══ PROVIDED DATA ══

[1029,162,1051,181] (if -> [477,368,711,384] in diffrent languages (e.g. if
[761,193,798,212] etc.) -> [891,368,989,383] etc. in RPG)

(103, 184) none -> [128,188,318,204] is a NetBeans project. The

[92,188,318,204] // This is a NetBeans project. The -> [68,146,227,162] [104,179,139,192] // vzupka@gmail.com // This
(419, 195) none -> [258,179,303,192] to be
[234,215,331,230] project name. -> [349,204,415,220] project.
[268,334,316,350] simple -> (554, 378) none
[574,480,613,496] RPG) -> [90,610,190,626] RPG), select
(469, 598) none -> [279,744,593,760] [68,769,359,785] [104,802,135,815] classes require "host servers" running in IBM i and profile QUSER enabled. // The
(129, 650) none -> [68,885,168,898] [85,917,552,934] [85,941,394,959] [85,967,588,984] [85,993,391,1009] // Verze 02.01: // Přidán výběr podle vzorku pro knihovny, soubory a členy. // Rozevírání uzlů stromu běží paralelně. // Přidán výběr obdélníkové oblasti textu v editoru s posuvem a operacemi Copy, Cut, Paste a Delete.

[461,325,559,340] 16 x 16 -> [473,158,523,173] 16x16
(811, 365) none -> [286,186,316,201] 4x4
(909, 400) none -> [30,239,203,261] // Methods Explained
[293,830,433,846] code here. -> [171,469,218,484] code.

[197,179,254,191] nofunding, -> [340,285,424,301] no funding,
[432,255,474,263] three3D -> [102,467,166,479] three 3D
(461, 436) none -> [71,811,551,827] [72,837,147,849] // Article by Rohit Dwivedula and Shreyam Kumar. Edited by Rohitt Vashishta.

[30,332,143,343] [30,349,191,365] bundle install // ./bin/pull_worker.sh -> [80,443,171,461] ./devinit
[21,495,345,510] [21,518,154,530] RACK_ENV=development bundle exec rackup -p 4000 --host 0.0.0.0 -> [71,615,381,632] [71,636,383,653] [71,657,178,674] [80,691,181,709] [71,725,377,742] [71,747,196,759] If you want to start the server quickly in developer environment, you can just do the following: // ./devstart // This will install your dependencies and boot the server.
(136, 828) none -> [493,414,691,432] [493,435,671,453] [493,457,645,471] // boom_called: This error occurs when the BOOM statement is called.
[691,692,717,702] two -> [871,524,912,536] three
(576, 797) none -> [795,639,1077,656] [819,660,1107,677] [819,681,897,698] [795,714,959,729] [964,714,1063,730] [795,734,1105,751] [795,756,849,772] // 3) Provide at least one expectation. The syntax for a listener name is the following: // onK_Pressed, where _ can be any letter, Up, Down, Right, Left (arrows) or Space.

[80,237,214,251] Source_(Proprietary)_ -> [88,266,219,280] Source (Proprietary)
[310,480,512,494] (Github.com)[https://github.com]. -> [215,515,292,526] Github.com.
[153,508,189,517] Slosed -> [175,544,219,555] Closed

═══

▶ [WHAT THE TASK ASKS]: Word for word, restate the data above from its first line down to and including the line with "[432,255,474,263] three3D ->".

▶ [ANSWER FOR THE TASK]:
[1029,162,1051,181] (if -> [477,368,711,384] in diffrent languages (e.g. if
[761,193,798,212] etc.) -> [891,368,989,383] etc. in RPG)

(103, 184) none -> [128,188,318,204] is a NetBeans project. The

[92,188,318,204] // This is a NetBeans project. The -> [68,146,227,162] [104,179,139,192] // vzupka@gmail.com // This
(419, 195) none -> [258,179,303,192] to be
[234,215,331,230] project name. -> [349,204,415,220] project.
[268,334,316,350] simple -> (554, 378) none
[574,480,613,496] RPG) -> [90,610,190,626] RPG), select
(469, 598) none -> [279,744,593,760] [68,769,359,785] [104,802,135,815] classes require "host servers" running in IBM i and profile QUSER enabled. // The
(129, 650) none -> [68,885,168,898] [85,917,552,934] [85,941,394,959] [85,967,588,984] [85,993,391,1009] // Verze 02.01: // Přidán výběr podle vzorku pro knihovny, soubory a členy. // Rozevírání uzlů stromu běží paralelně. // Přidán výběr obdélníkové oblasti textu v editoru s posuvem a operacemi Copy, Cut, Paste a Delete.

[461,325,559,340] 16 x 16 -> [473,158,523,173] 16x16
(811, 365) none -> [286,186,316,201] 4x4
(909, 400) none -> [30,239,203,261] // Methods Explained
[293,830,433,846] code here. -> [171,469,218,484] code.

[197,179,254,191] nofunding, -> [340,285,424,301] no funding,
[432,255,474,263] three3D -> [102,467,166,479] three 3D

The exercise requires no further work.